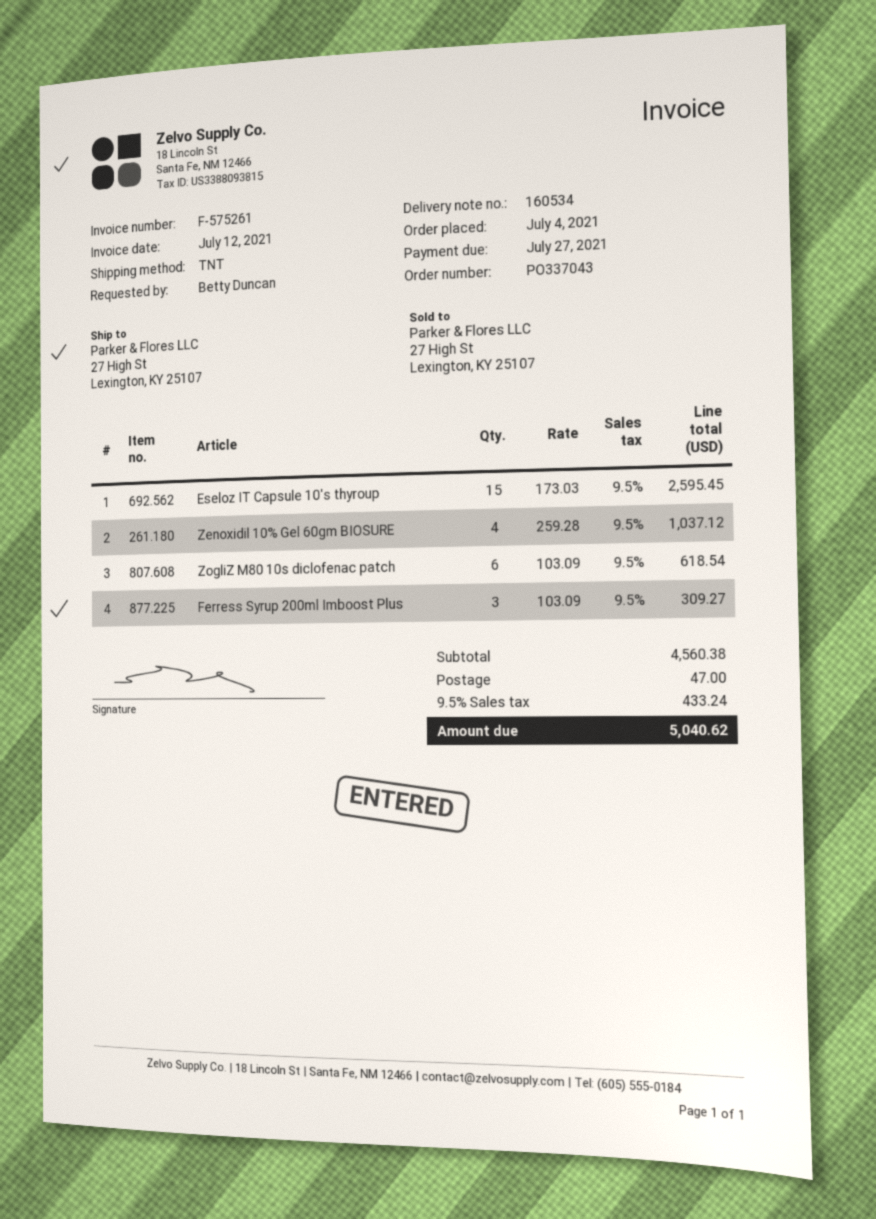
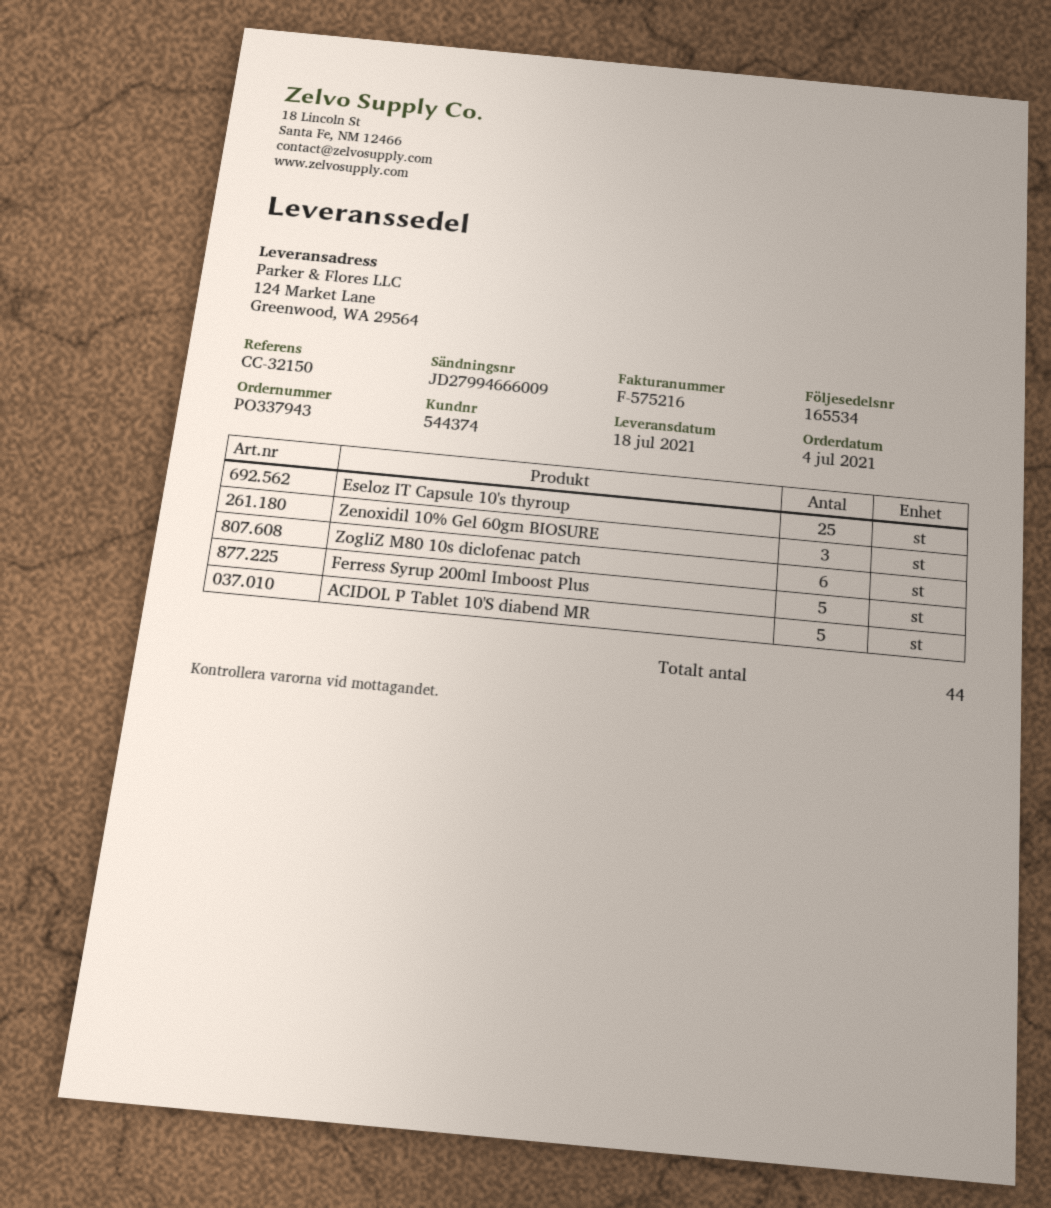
order number: PO337043 -> PO337943
delivery note number: 160534 -> 165534
invoice number: F-575261 -> F-575216
ship to: 27 High St, Lexington, KY 25107 -> 124 Market Lane, Greenwood, WA 29564
Eseloz IT Capsule 10's thyroup: 15 -> 25
Zenoxidil 10% Gel 60gm BIOSURE: 4 -> 3
Ferress Syrup 200ml Imboost Plus: 3 -> 5
ACIDOL P Tablet 10'S diabend MR: none -> 5

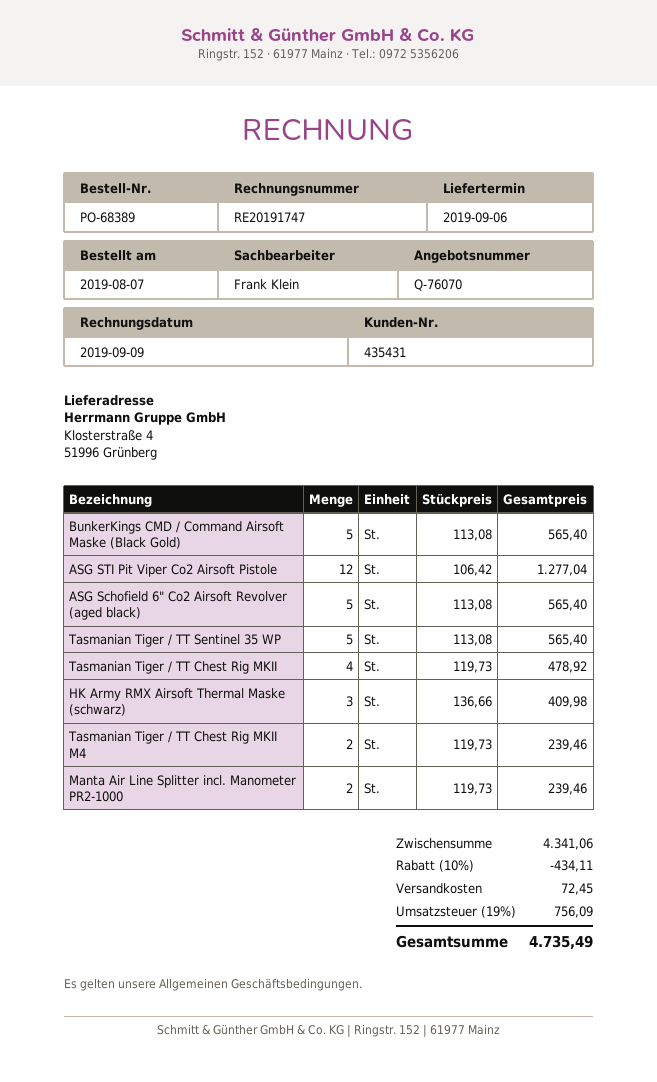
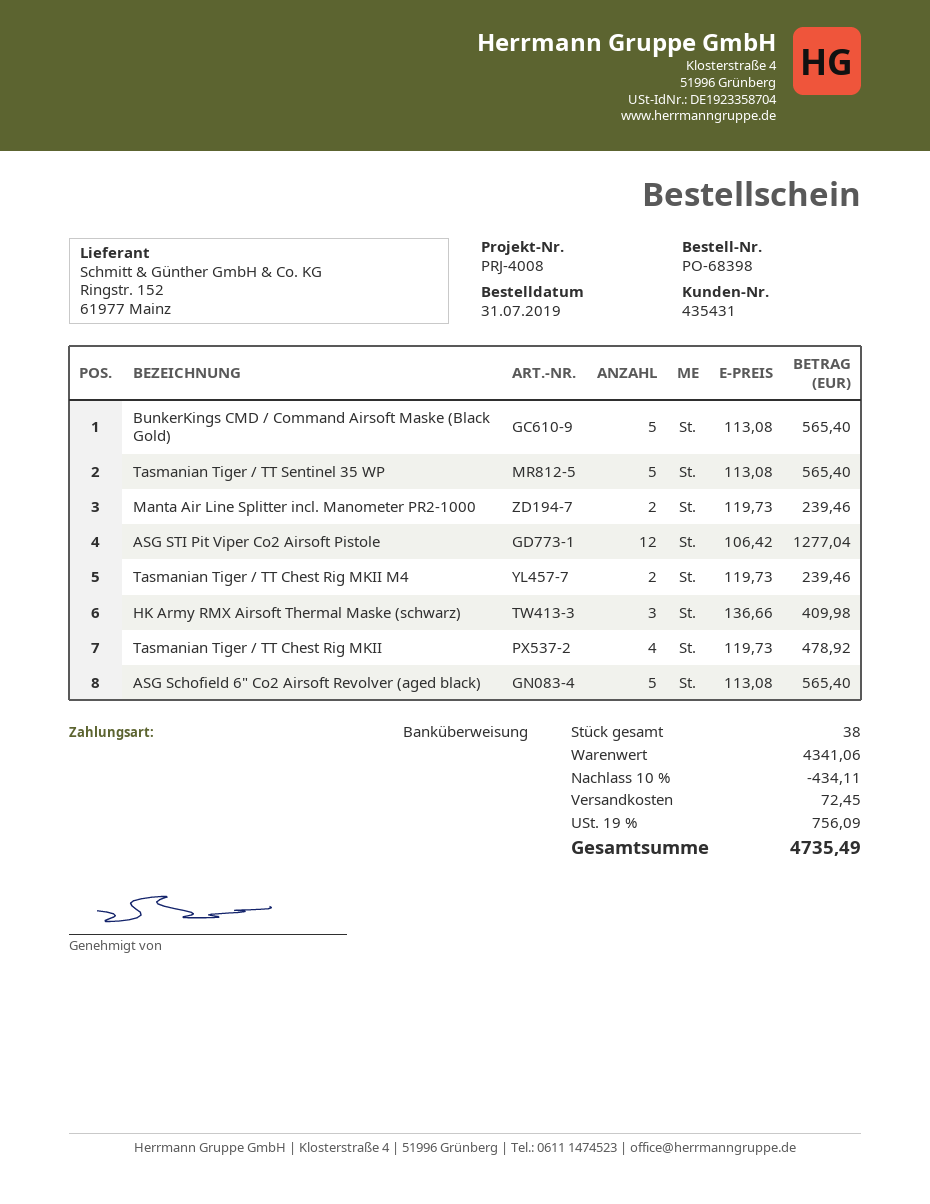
order number: PO-68389 -> PO-68398
order date: 2019-08-07 -> 2019-07-31

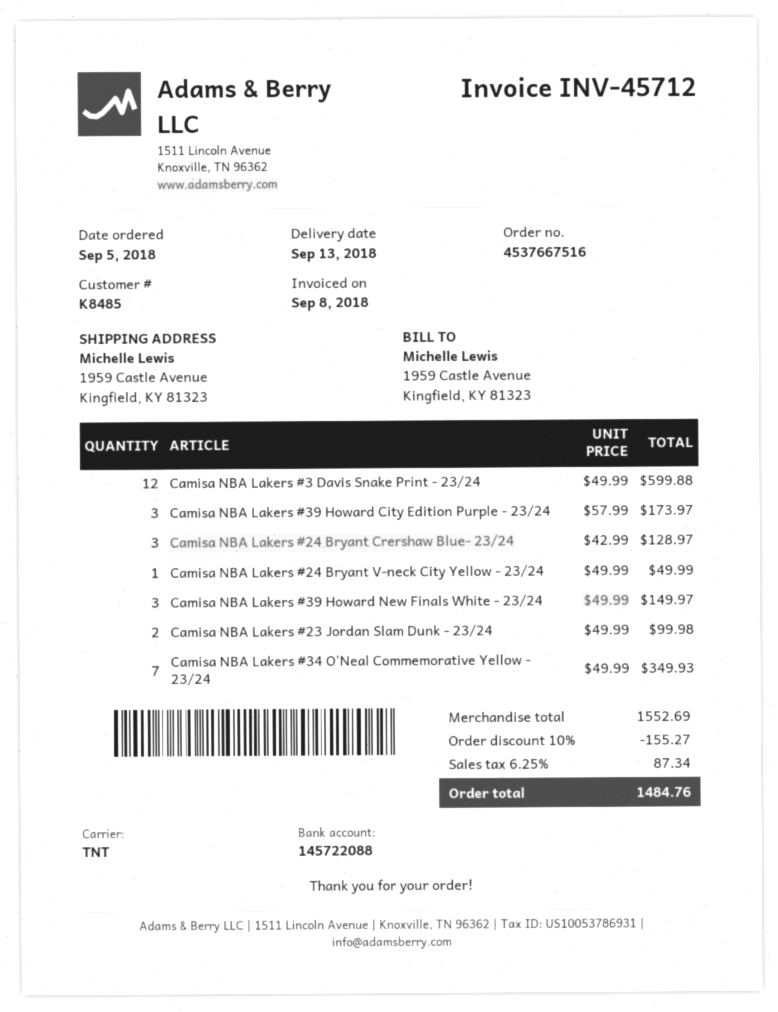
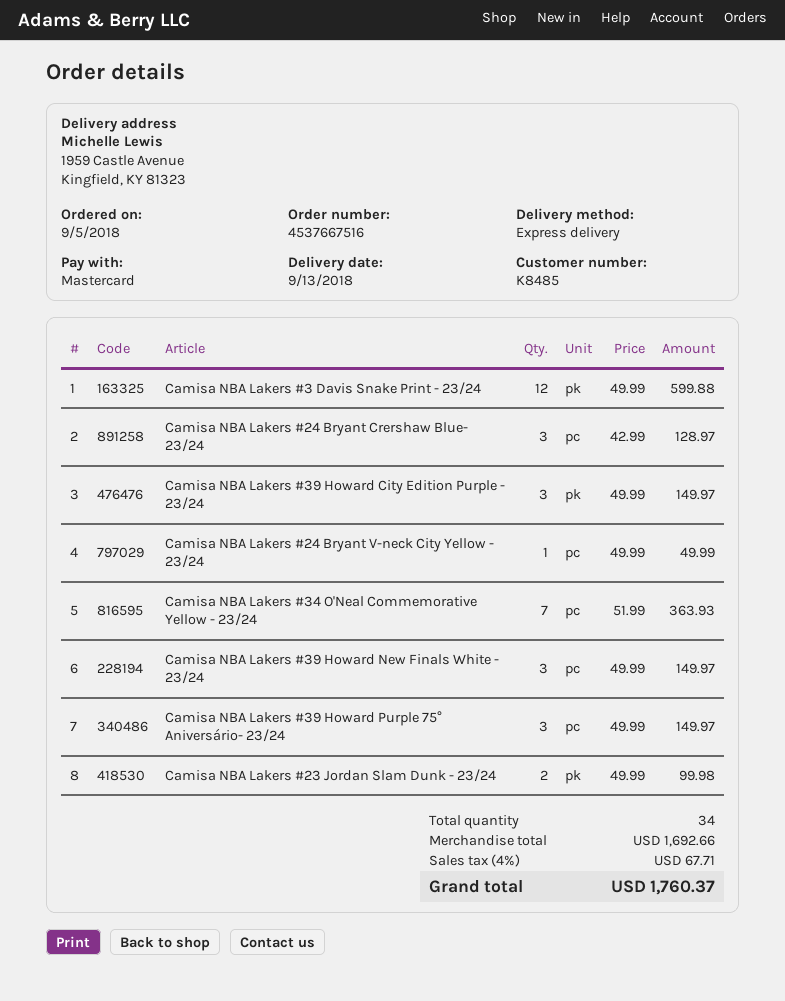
shipping method: TNT -> express
Camisa NBA Lakers #39 Howard City Edition Purple - 23/24: 3 x 57.99 = 173.97 -> 3 x 49.99 = 149.97
Camisa NBA Lakers #34 O'Neal Commemorative Yellow - 23/24: 7 x 49.99 = 349.93 -> 7 x 51.99 = 363.93
Camisa NBA Lakers #39 Howard Purple 75° Aniversário- 23/24: none -> 3 x 49.99 = 149.97
subtotal: 1552.69 -> 1692.66
discount: 10% = 155.27 -> none
tax: 6.25% = 87.34 -> 4% = 67.71
total: 1484.76 -> 1760.37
******************************
Give back each entry exactly as it appears. Leave pictures out.

order number: PO337043 -> PO337943
delivery note number: 160534 -> 165534
invoice number: F-575261 -> F-575216
ship to: 27 High St, Lexington, KY 25107 -> 124 Market Lane, Greenwood, WA 29564
Eseloz IT Capsule 10's thyroup: 15 -> 25
Zenoxidil 10% Gel 60gm BIOSURE: 4 -> 3
Ferress Syrup 200ml Imboost Plus: 3 -> 5
ACIDOL P Tablet 10'S diabend MR: none -> 5

order number: PO-68389 -> PO-68398
order date: 2019-08-07 -> 2019-07-31

shipping method: TNT -> express
Camisa NBA Lakers #39 Howard City Edition Purple - 23/24: 3 x 57.99 = 173.97 -> 3 x 49.99 = 149.97
Camisa NBA Lakers #34 O'Neal Commemorative Yellow - 23/24: 7 x 49.99 = 349.93 -> 7 x 51.99 = 363.93
Camisa NBA Lakers #39 Howard Purple 75° Aniversário- 23/24: none -> 3 x 49.99 = 149.97
subtotal: 1552.69 -> 1692.66
discount: 10% = 155.27 -> none
tax: 6.25% = 87.34 -> 4% = 67.71
total: 1484.76 -> 1760.37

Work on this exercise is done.